> Dataset content:
=== Section Start ===

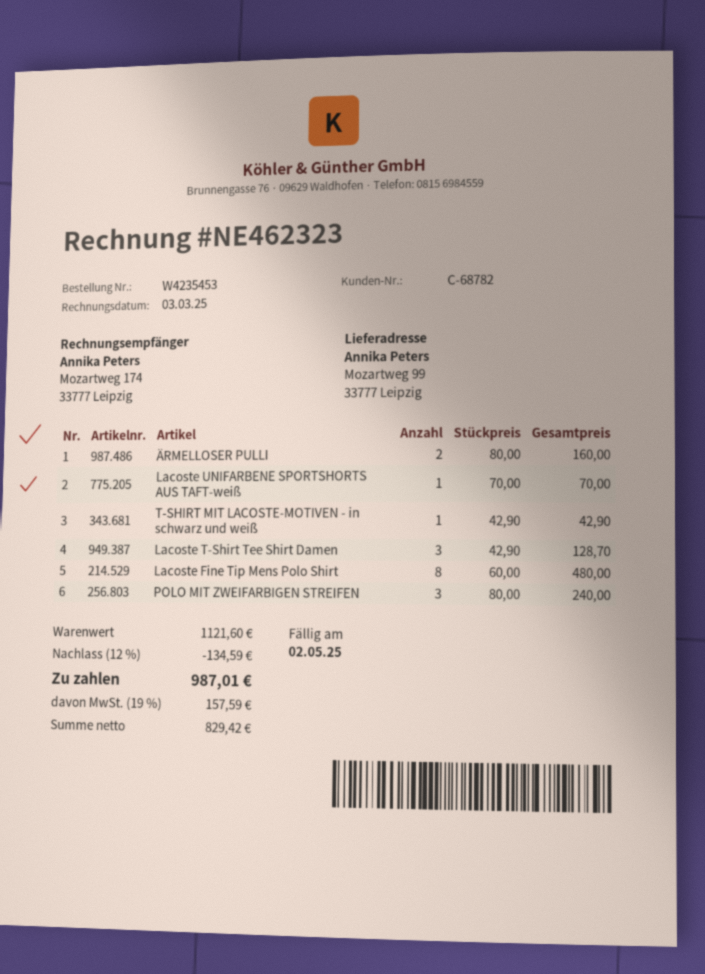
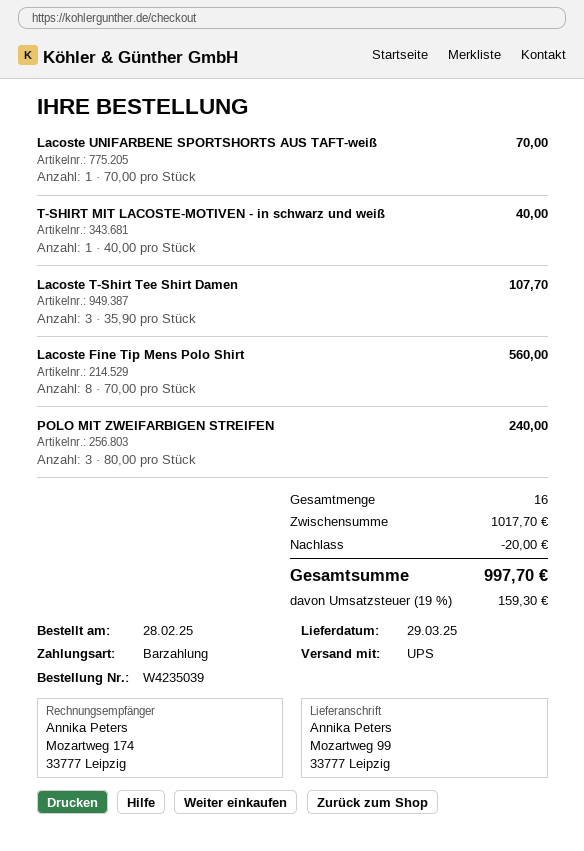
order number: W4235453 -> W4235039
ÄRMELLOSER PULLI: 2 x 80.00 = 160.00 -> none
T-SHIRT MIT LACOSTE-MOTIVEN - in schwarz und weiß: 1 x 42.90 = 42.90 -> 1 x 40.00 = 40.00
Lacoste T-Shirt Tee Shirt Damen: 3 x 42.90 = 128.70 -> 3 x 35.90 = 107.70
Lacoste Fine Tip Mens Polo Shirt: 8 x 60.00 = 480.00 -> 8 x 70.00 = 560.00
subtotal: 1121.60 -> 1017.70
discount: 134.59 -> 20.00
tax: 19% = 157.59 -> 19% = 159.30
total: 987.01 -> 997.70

=== Section End ===
=== Section Start ===

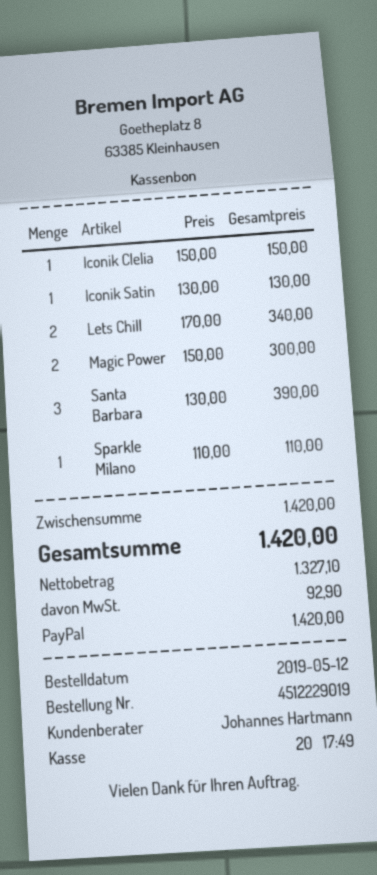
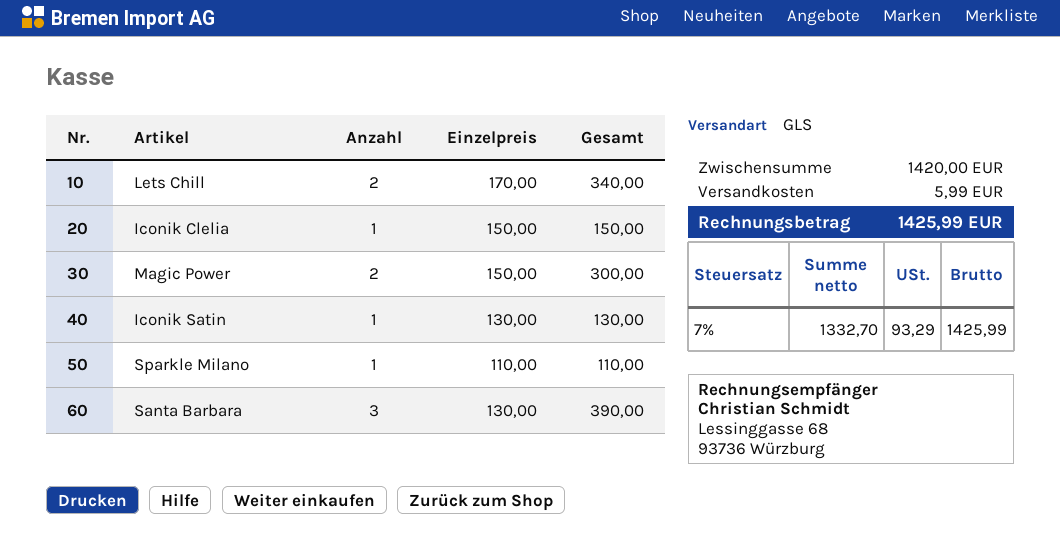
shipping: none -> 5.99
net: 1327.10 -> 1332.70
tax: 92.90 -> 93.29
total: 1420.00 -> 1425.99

=== Section End ===
=== Section Start ===

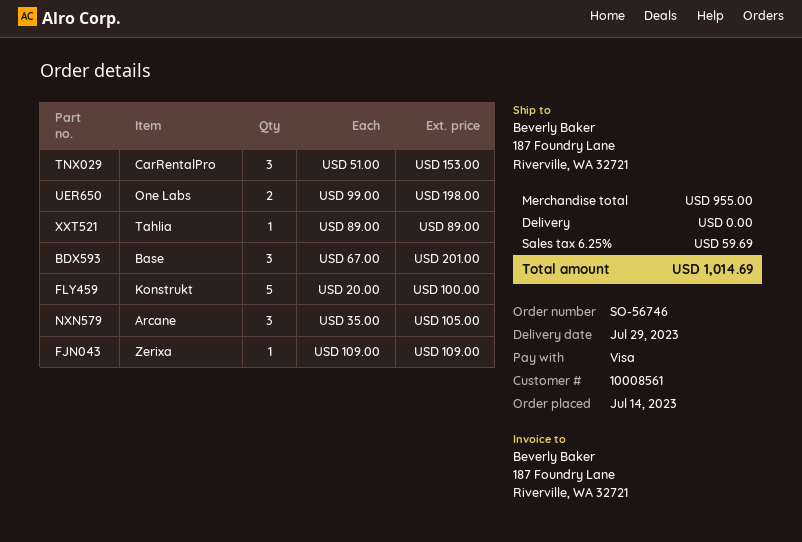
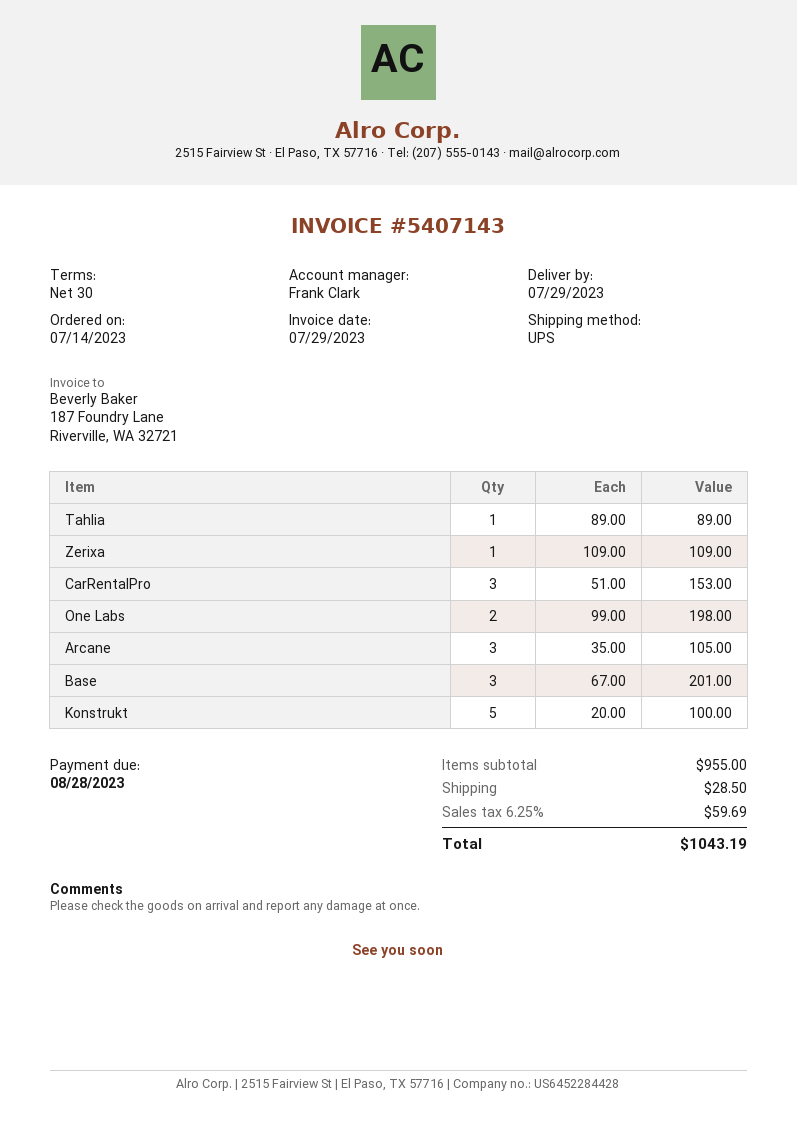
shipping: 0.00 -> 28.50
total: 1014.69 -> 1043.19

=== Section End ===

Above is a listing; print exactly its lines from the one with "Lacoste Fine Tip" through the one with "total: 987.01 -> 997.70", and no other lines.

Lacoste Fine Tip Mens Polo Shirt: 8 x 60.00 = 480.00 -> 8 x 70.00 = 560.00
subtotal: 1121.60 -> 1017.70
discount: 134.59 -> 20.00
tax: 19% = 157.59 -> 19% = 159.30
total: 987.01 -> 997.70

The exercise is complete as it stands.